• _Given records_
▬▬▬▬▬▬▬▬▬▬
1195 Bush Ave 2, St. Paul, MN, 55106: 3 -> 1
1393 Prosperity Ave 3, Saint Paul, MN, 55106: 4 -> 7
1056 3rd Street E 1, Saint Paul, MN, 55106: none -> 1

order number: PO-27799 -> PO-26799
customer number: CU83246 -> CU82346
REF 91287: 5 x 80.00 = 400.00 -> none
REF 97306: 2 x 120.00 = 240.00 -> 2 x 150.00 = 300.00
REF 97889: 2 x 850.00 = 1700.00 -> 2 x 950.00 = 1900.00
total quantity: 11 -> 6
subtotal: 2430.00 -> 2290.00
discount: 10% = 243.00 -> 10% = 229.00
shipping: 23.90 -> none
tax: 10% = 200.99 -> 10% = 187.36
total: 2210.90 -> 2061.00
▬▬▬▬▬▬▬▬▬▬
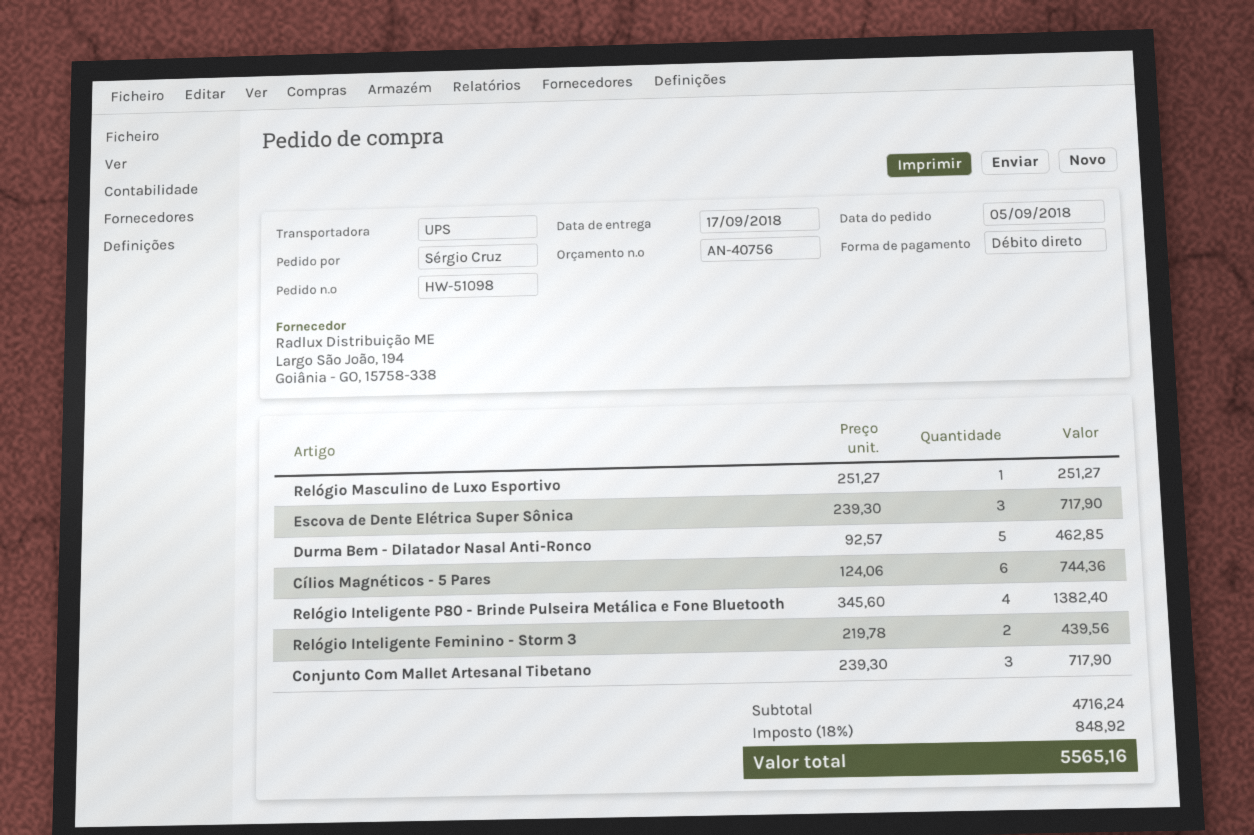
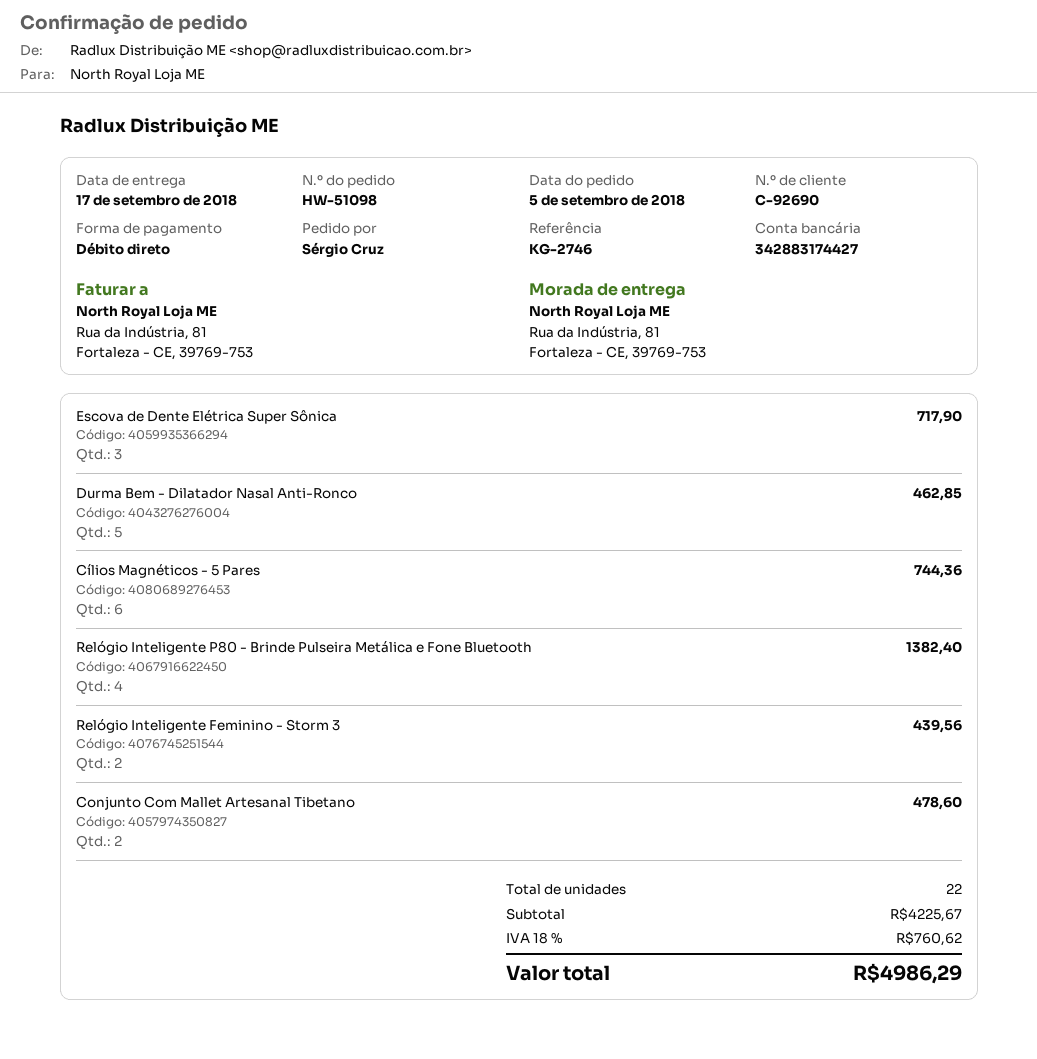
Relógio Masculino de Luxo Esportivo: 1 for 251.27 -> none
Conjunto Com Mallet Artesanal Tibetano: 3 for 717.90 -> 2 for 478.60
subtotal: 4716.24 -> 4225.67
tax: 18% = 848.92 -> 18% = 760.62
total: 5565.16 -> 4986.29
▬▬▬▬▬▬▬▬▬▬
• _Exercise details_
Using the records above, copy word for word the line with "order number: PO-27799 -> PO-26799", the line with "total: 2210.90 -> 2061.00", and every line between them.

• _Written solution_
order number: PO-27799 -> PO-26799
customer number: CU83246 -> CU82346
REF 91287: 5 x 80.00 = 400.00 -> none
REF 97306: 2 x 120.00 = 240.00 -> 2 x 150.00 = 300.00
REF 97889: 2 x 850.00 = 1700.00 -> 2 x 950.00 = 1900.00
total quantity: 11 -> 6
subtotal: 2430.00 -> 2290.00
discount: 10% = 243.00 -> 10% = 229.00
shipping: 23.90 -> none
tax: 10% = 200.99 -> 10% = 187.36
total: 2210.90 -> 2061.00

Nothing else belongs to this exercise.